╭──

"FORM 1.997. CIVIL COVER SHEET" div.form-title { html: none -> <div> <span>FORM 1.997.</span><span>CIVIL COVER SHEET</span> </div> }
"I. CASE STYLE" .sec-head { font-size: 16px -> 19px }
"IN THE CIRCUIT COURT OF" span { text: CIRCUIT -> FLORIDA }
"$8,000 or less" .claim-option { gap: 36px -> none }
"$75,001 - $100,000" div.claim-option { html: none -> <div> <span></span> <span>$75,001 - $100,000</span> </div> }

╰──

### Problem statement
Reproduce the listing in full. Keep it exactly as written.

### Answer
"FORM 1.997. CIVIL COVER SHEET" div.form-title { html: none -> <div> <span>FORM 1.997.</span><span>CIVIL COVER SHEET</span> </div> }
"I. CASE STYLE" .sec-head { font-size: 16px -> 19px }
"IN THE CIRCUIT COURT OF" span { text: CIRCUIT -> FLORIDA }
"$8,000 or less" .claim-option { gap: 36px -> none }
"$75,001 - $100,000" div.claim-option { html: none -> <div> <span></span> <span>$75,001 - $100,000</span> </div> }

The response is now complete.